Die Hamburger Wissenschaftlerin sieht bei vielen Spendern eine "Grenzverschiebung zwischen Leben und Tod" mit der Folge, dass Leben und Tod "gleich-gültig" erschienen: "Das Beruhigende daran beruht scheinbar darauf, dass ein Zustand des ,noch-nicht-ganz-tot' auf Dauer gestellt als Überleben inszeniert wird." Der Plastinator als eine Art religiös-verbrämter Todesretter.

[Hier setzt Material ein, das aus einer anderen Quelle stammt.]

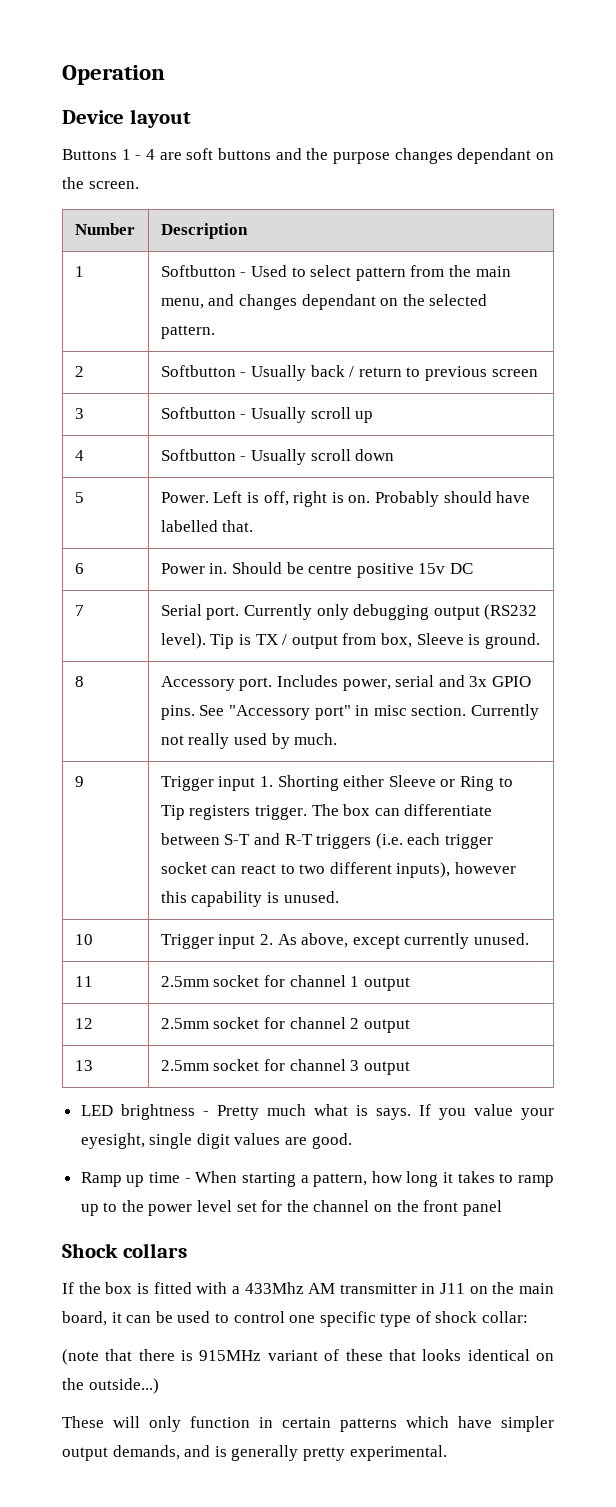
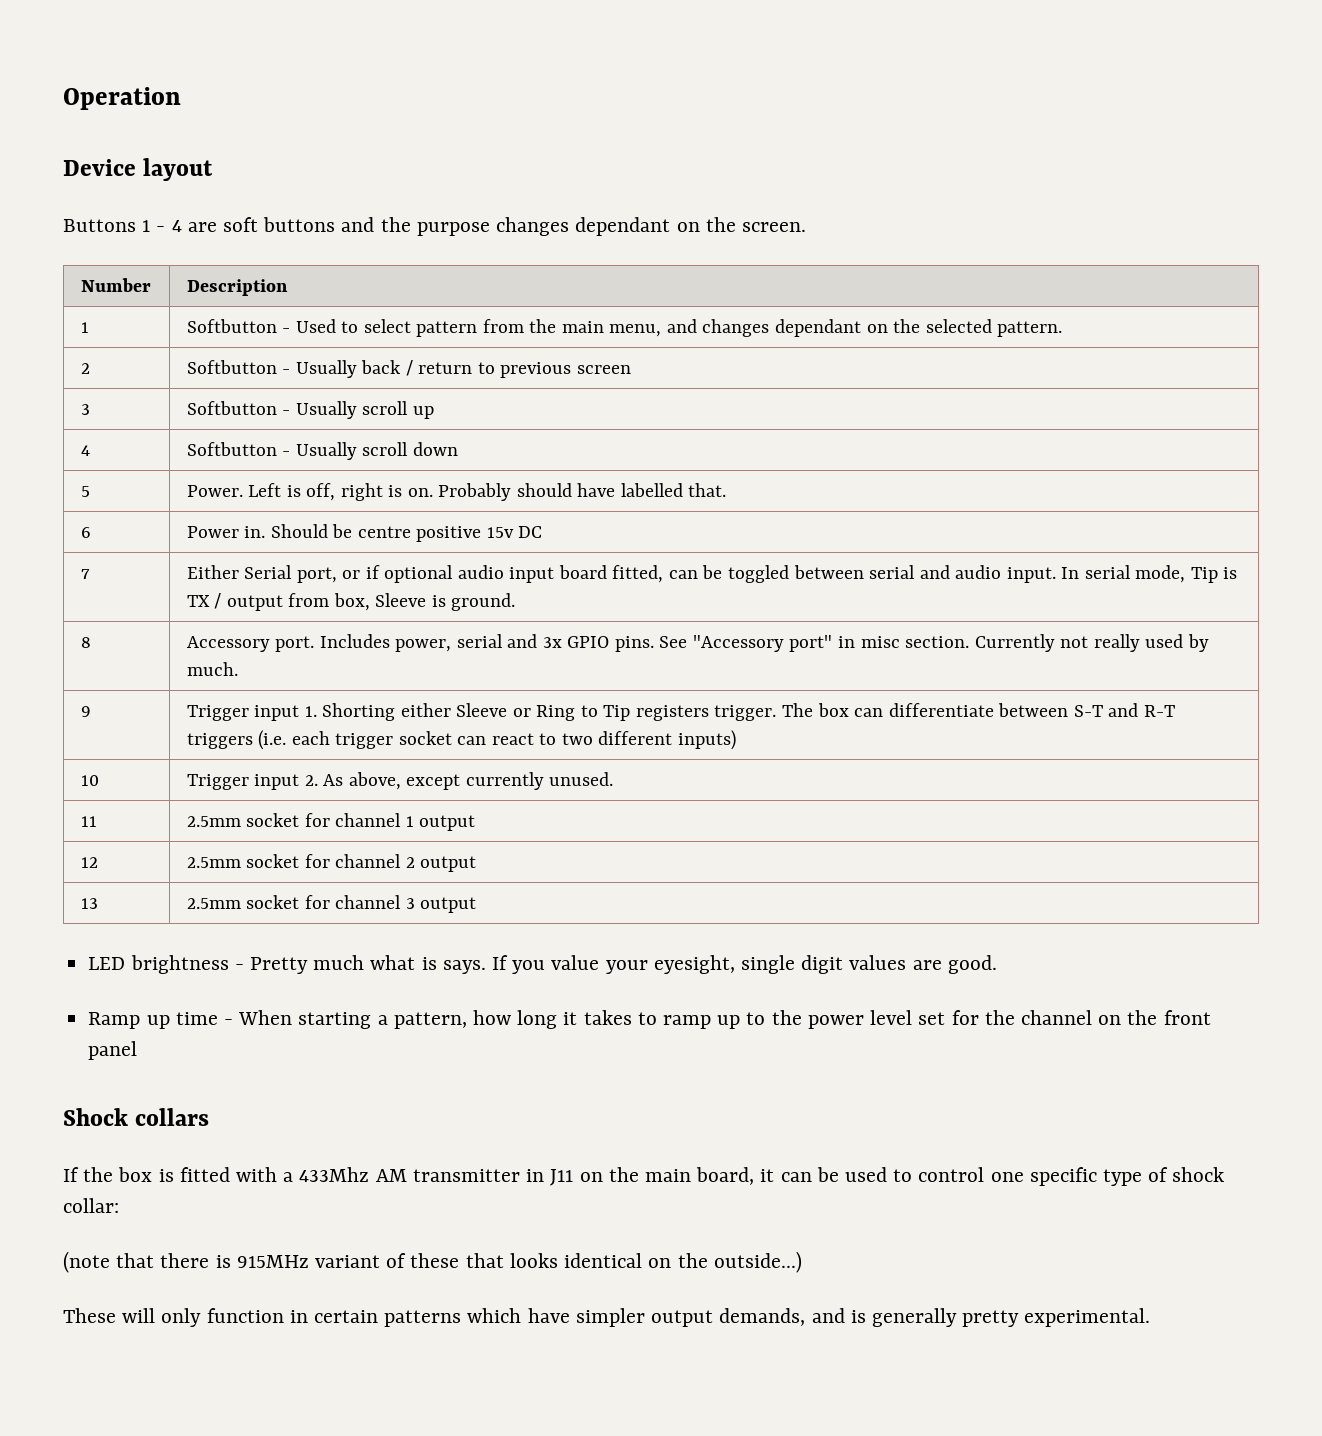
[160,604,538,620] [160,633,206,649] Serial port. Currently only debugging output (RS232 level). -> [186,565,1186,583] Either Serial port, or if optional audio input board fitted, can be toggled between serial and audio input. In serial mode,
[396,862,516,878] [160,891,339,907] inputs), however this capability is unused. -> [677,730,736,750] inputs)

Dazu passe das Vokabular des Mediziners, der die Plastination 1977 entwickelte, indem er die Gewebeflüssigkeit der Toten durch aushärtenden Kunststoff ersetzte. Durchaus "religiösen Charakter" bescheinigt die Psychologie-Expertin zum Beispiel seinen Formulierungen, er schaffe mit seiner Konservierungstechnik eine "postmortale Existenz". Sogar die "Auferstehung des befleischten Leibes" sei ein verbürgtes Zitat des Mannes, der sich regelmäßig Vorwürfe der Leichenfledderei einhandelt, weil immer wieder konkrete Fragen nach der Herkunft der plastinierten Leichen offen bleiben.

Auch die mit dem Verfahren der Plastination verbundenen Erwartungen und Ansprüche hätten sich im Laufe der Jahre verändert, bemerkt die Kulturwissenschaftlerin. Sei zunächst von einem neuen Verfahren zur Darstellung anatomischer Zusammenhänge die Rede gewesen, das nicht für den Privatgebrauch gedacht sei, gebe es "heute einen Hang zur Kommerzialisierung". So würden von Hagens' Mitarbeiter inzwischen eine Erhöhung der Produktionsgeschwindigkeit ankündigen, um Plastinatscheiben für zehn Euro anbieten zu können. Der Anfang vom toten Haustier, konserviert für den Hausgebrauch?

In der Mannheimer Ausstellung habe ihr eine Mutter erzählt, "ihre Tochter wolle so gern Körper-Scheiben als Tischplatte haben", berichtet Liselotte Hermes da Fonseca. Der Befund der Forscherin: "Die Beschreibung zeigt ein radikales Vergessen, dass es sich hier um Menschen handelt."